WHAT YOU WILL DO:
Copy out the lines beginning at the one with "html: <tr> <td>Innenbeinlänge" and ending at the last line of the data, both included; pictures stay out.

------ DATA SHOWN ------

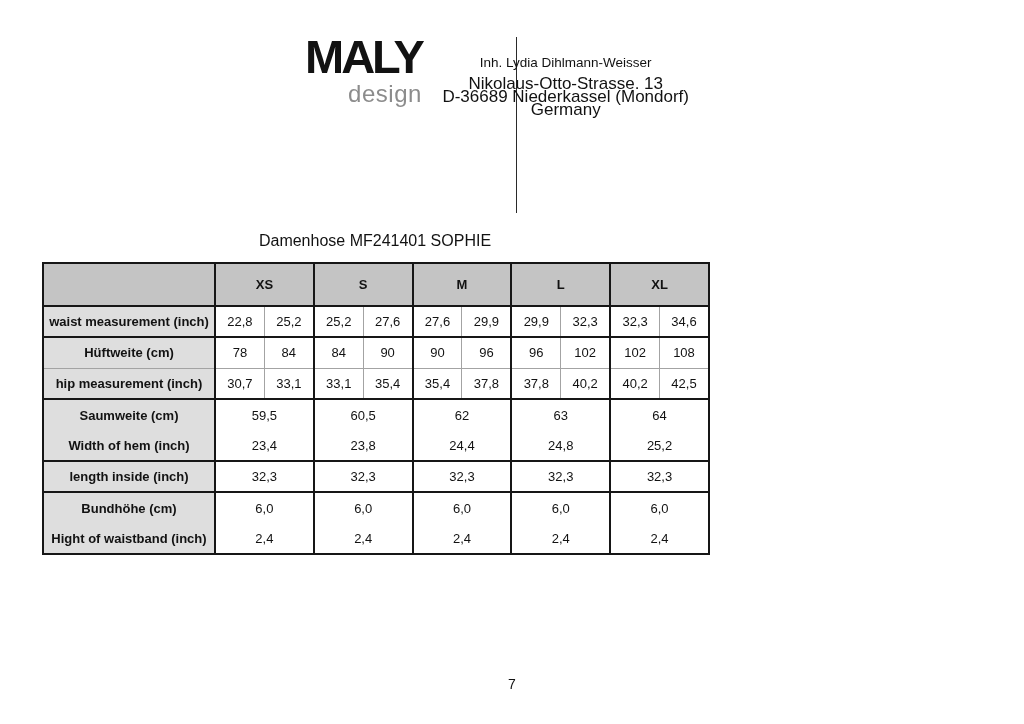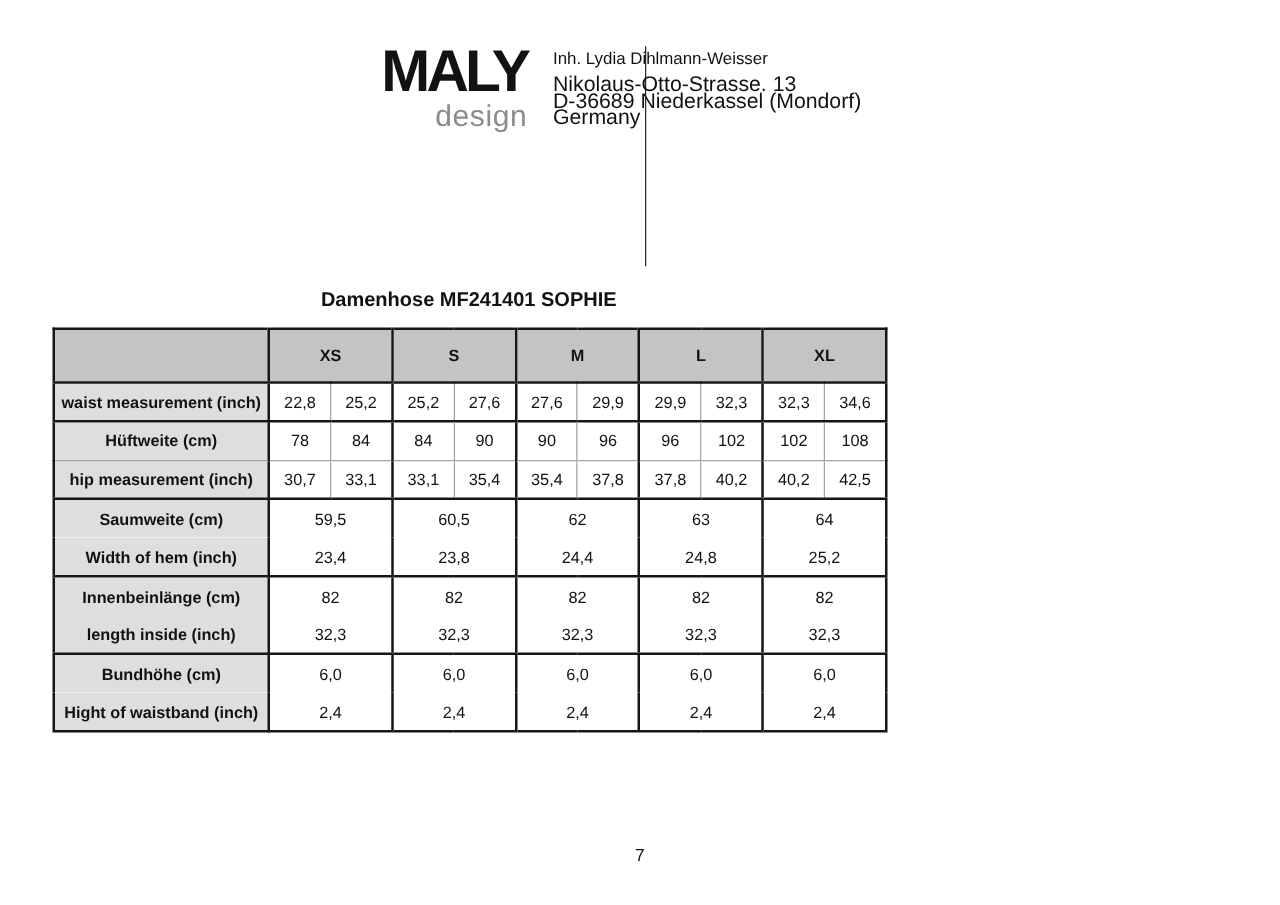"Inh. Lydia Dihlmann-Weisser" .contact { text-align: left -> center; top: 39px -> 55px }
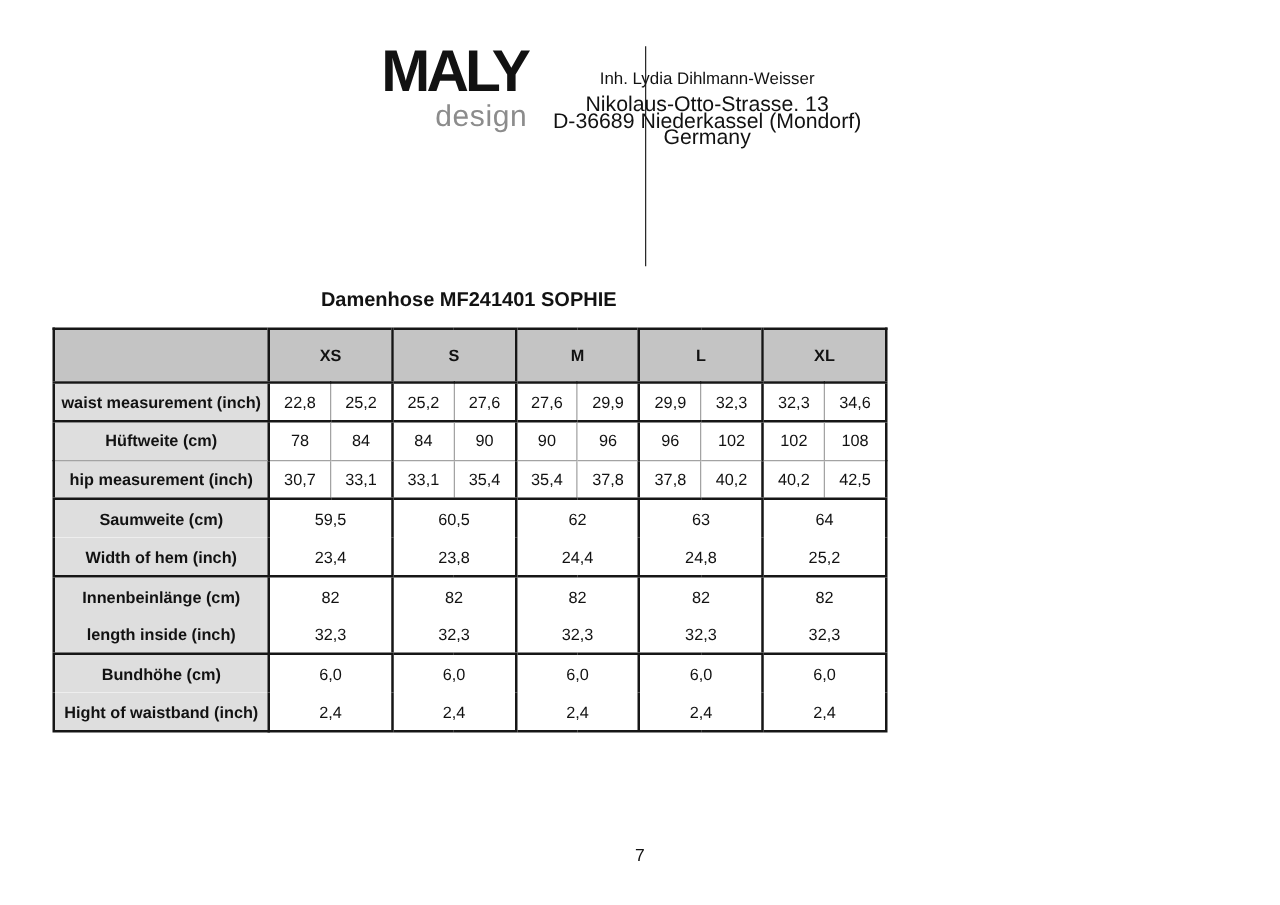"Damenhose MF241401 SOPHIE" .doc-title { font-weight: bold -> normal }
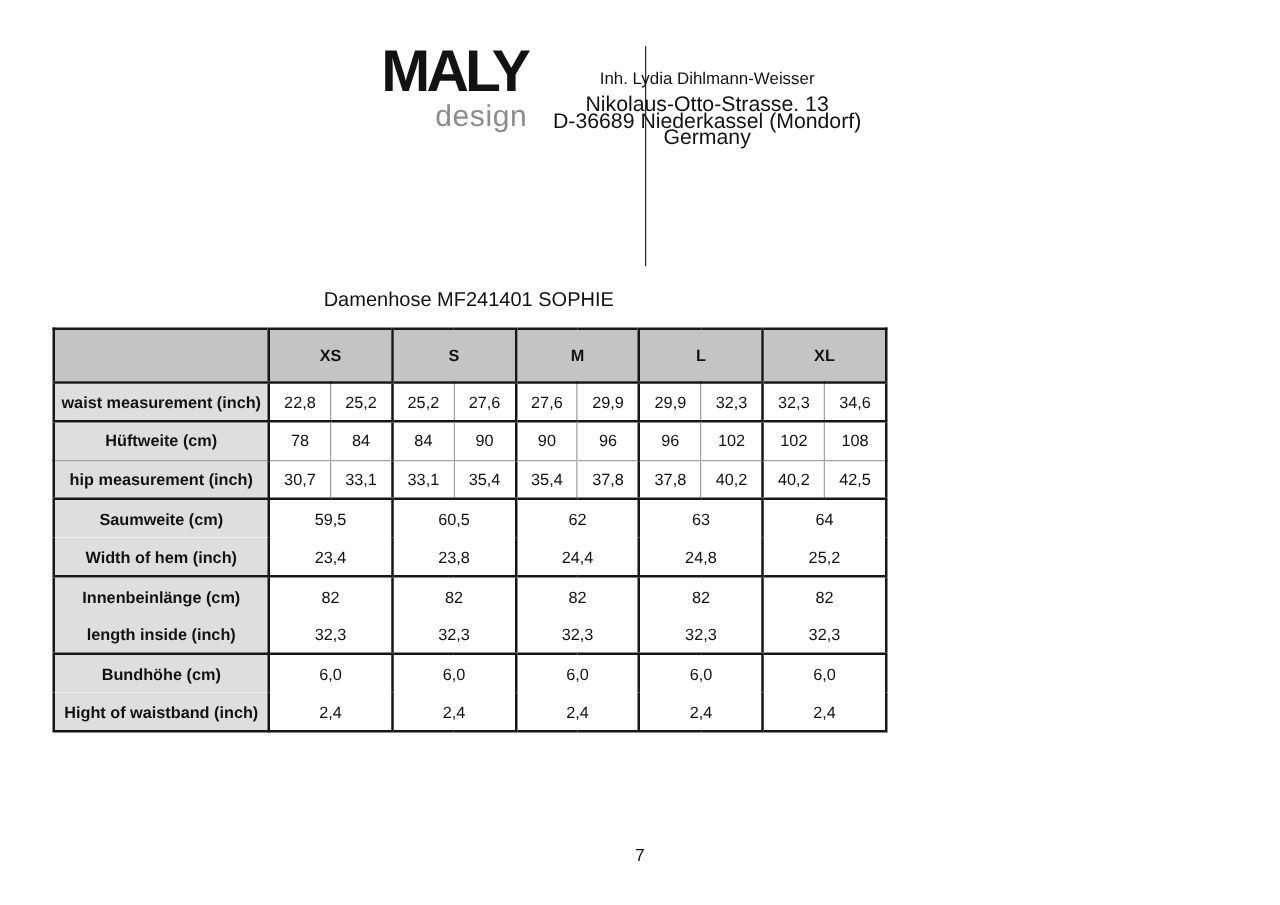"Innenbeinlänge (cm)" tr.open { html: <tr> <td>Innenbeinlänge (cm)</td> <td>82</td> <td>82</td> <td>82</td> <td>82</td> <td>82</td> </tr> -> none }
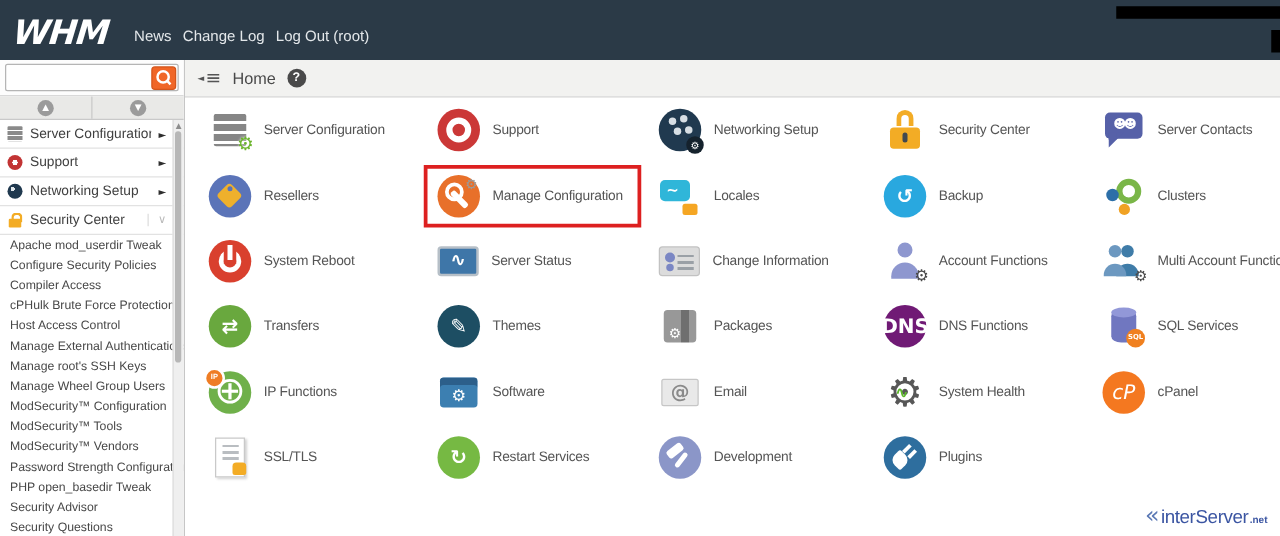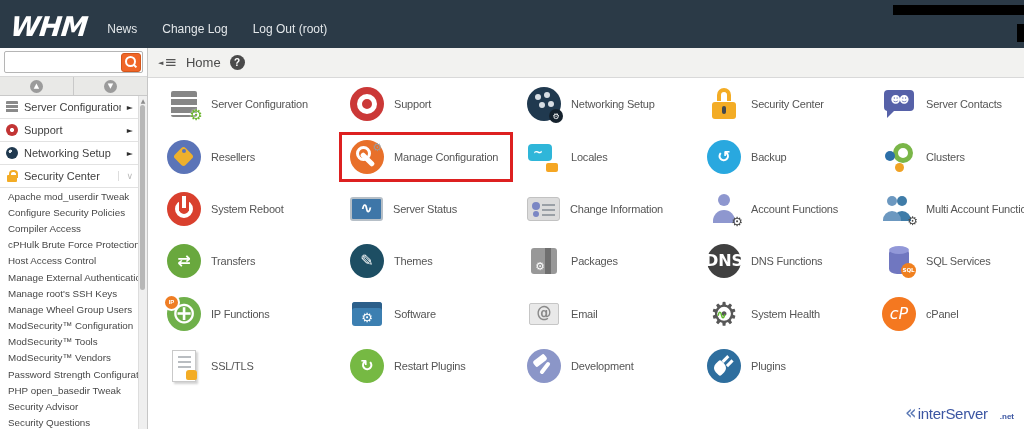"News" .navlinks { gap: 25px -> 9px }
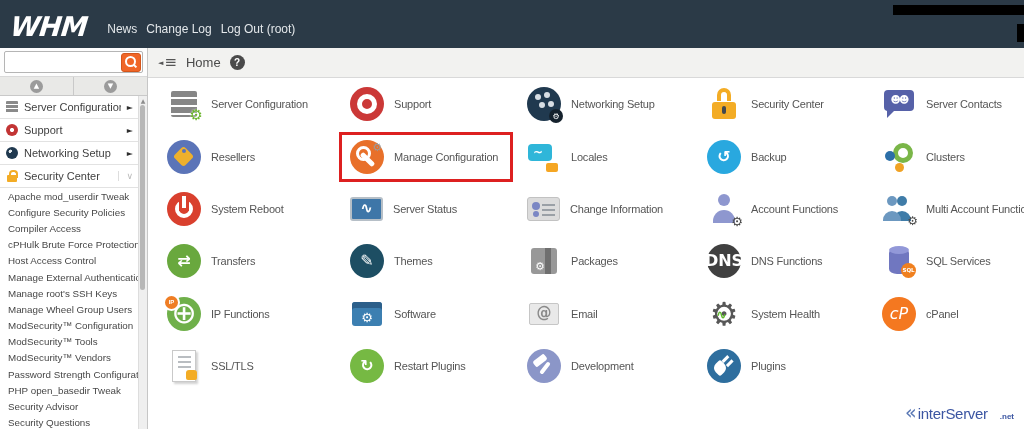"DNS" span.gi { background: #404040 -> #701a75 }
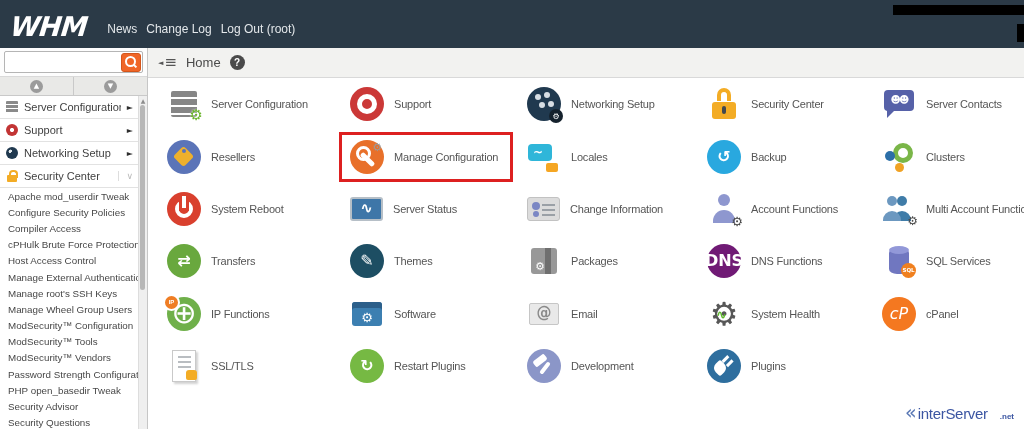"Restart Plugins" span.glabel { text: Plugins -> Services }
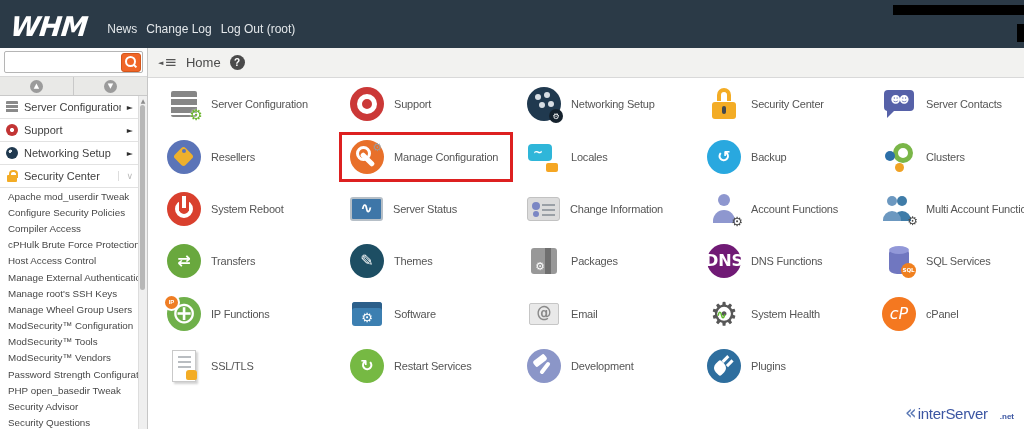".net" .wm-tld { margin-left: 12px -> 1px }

------

ANSWER:
"Innenbeinlänge (cm)" tr.open { html: <tr> <td>Innenbeinlänge (cm)</td> <td>82</td> <td>82</td> <td>82</td> <td>82</td> <td>82</td> </tr> -> none }
"News" .navlinks { gap: 25px -> 9px }
"DNS" span.gi { background: #404040 -> #701a75 }
"Restart Plugins" span.glabel { text: Plugins -> Services }
".net" .wm-tld { margin-left: 12px -> 1px }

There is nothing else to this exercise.